» **YOUR GOAL**
Transcribe every entry exactly, leaving out any pictures.

» **DATA SUPPLIED**
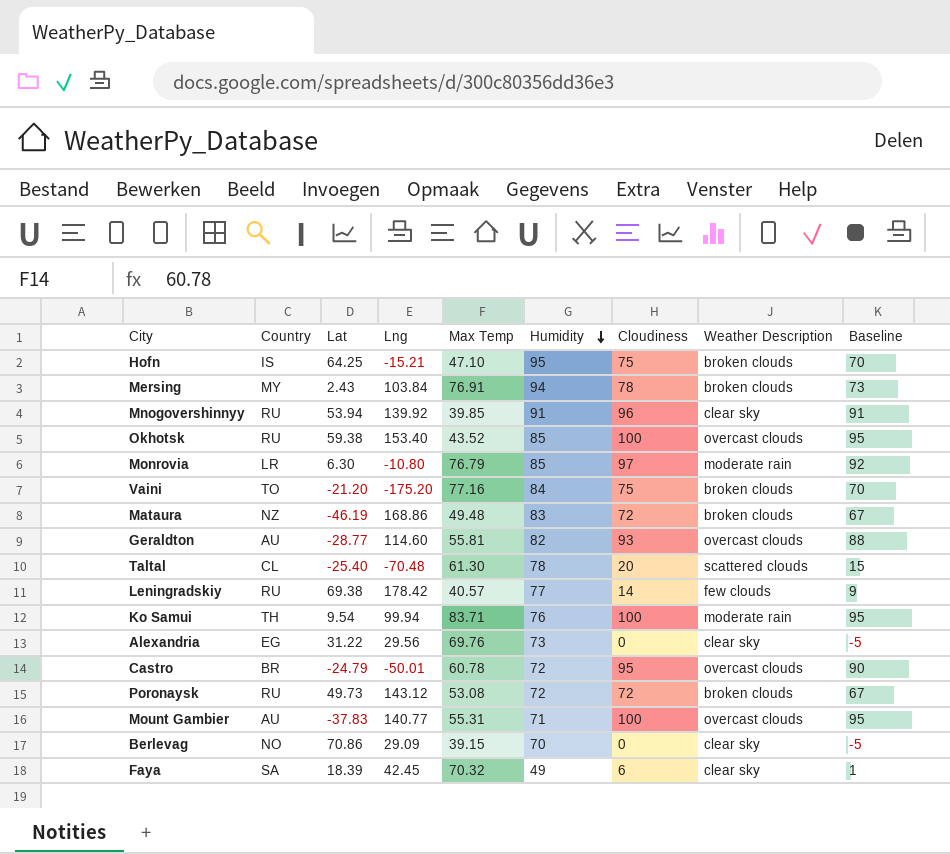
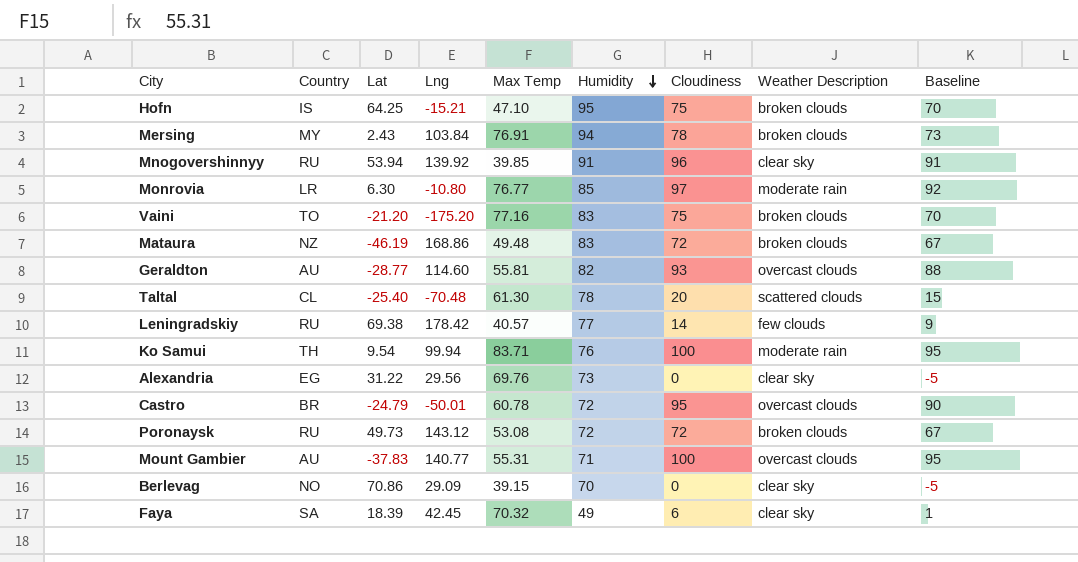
row Okhotsk: RU | 59.38 | 153.40 | 43.52 | 85 | 100 | overcast clouds | 95 -> none
Monrovia | Max Temp: 76.79 -> 76.77
Vaini | Humidity: 84 -> 83

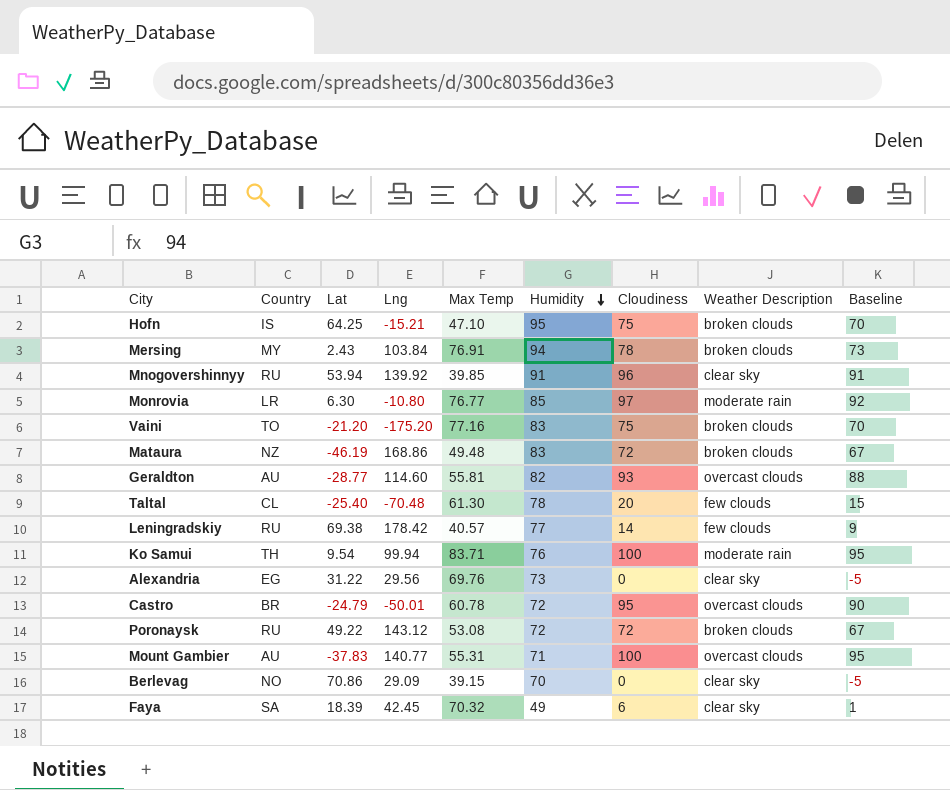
Taltal | Weather Description: scattered clouds -> few clouds
Poronaysk | Lat: 49.73 -> 49.22

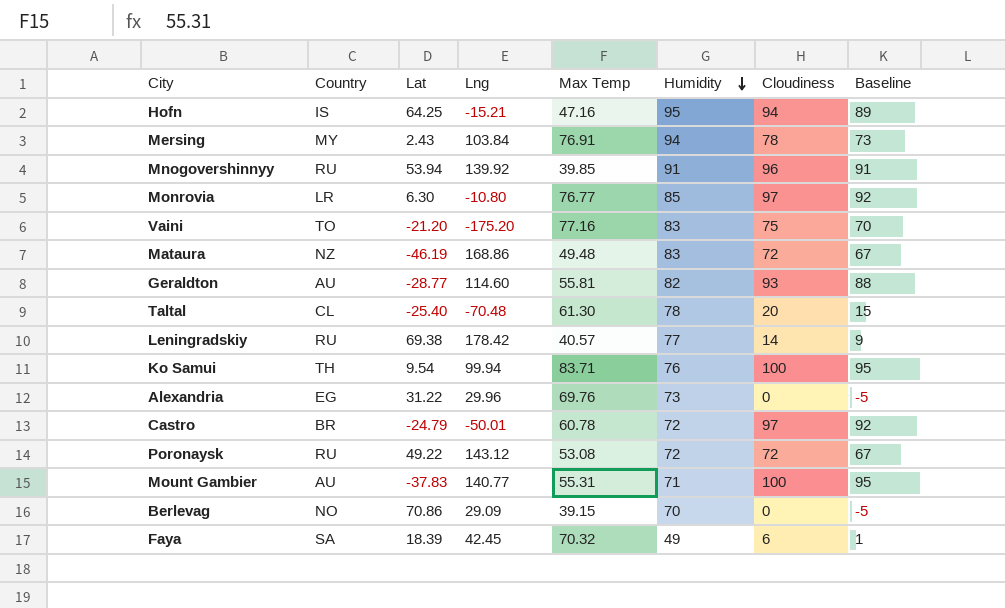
column Weather Description | position: 8 -> none
Hofn | Max Temp: 47.10 -> 47.16
Hofn | Cloudiness: 75 -> 94
Hofn | Baseline: 70 -> 89
Alexandria | Lng: 29.56 -> 29.96
Castro | Cloudiness: 95 -> 97
Castro | Baseline: 90 -> 92

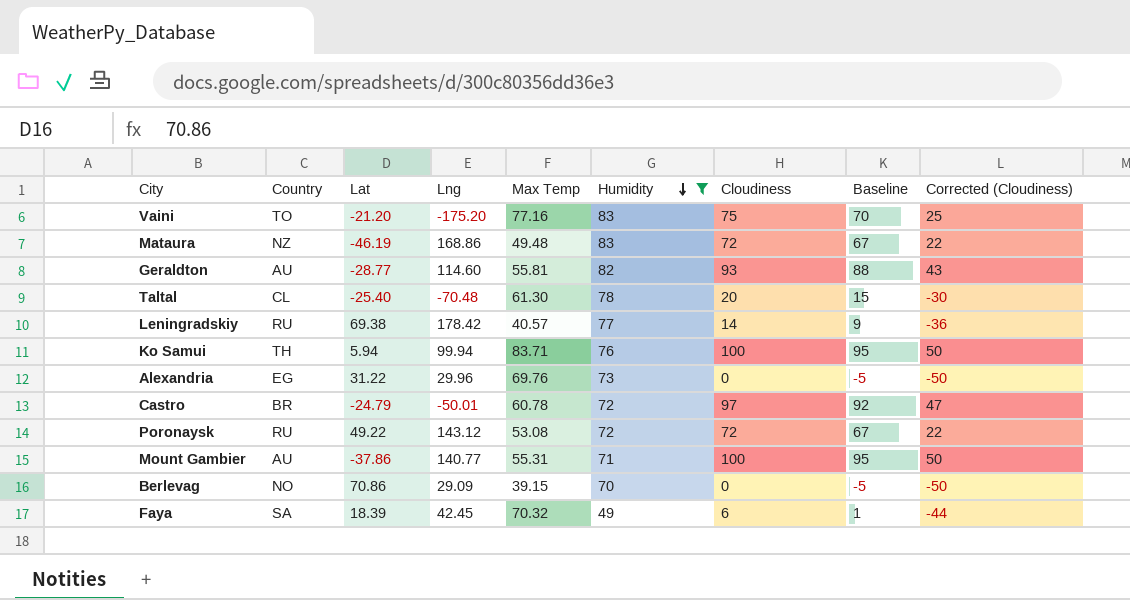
filter: none -> Humidity <= 83
column Corrected (Cloudiness) | formula: none -> [Cloudiness] - 50
Ko Samui | Lat: 9.54 -> 5.94
Mount Gambier | Lat: -37.83 -> -37.86

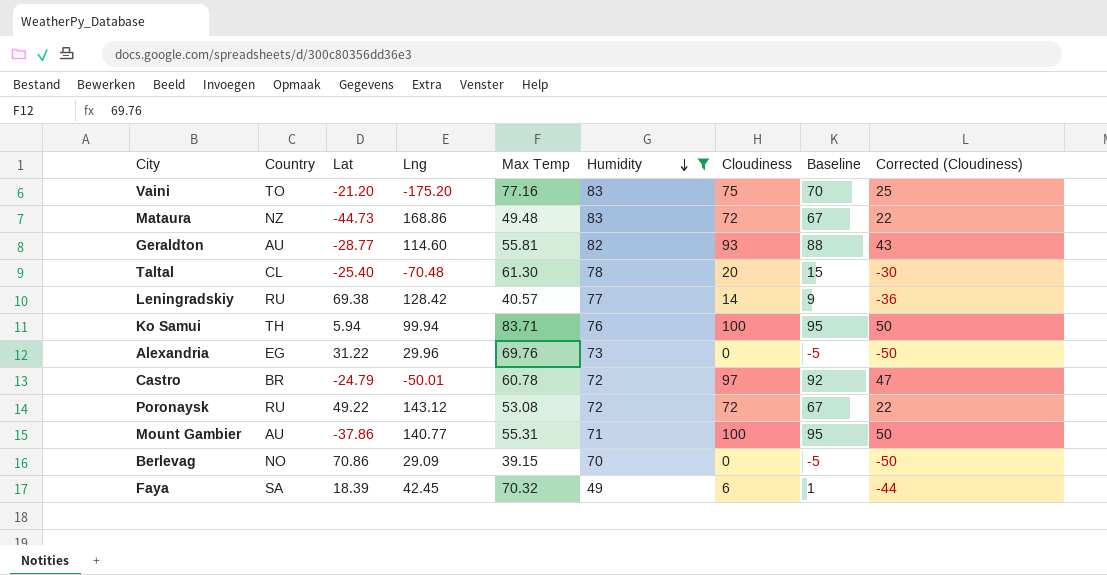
Mataura | Lat: -46.19 -> -44.73
Leningradskiy | Lng: 178.42 -> 128.42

» **ANSWER SPACE**
row Okhotsk: RU | 59.38 | 153.40 | 43.52 | 85 | 100 | overcast clouds | 95 -> none
Monrovia | Max Temp: 76.79 -> 76.77
Vaini | Humidity: 84 -> 83

Taltal | Weather Description: scattered clouds -> few clouds
Poronaysk | Lat: 49.73 -> 49.22

column Weather Description | position: 8 -> none
Hofn | Max Temp: 47.10 -> 47.16
Hofn | Cloudiness: 75 -> 94
Hofn | Baseline: 70 -> 89
Alexandria | Lng: 29.56 -> 29.96
Castro | Cloudiness: 95 -> 97
Castro | Baseline: 90 -> 92

filter: none -> Humidity <= 83
column Corrected (Cloudiness) | formula: none -> [Cloudiness] - 50
Ko Samui | Lat: 9.54 -> 5.94
Mount Gambier | Lat: -37.83 -> -37.86

Mataura | Lat: -46.19 -> -44.73
Leningradskiy | Lng: 178.42 -> 128.42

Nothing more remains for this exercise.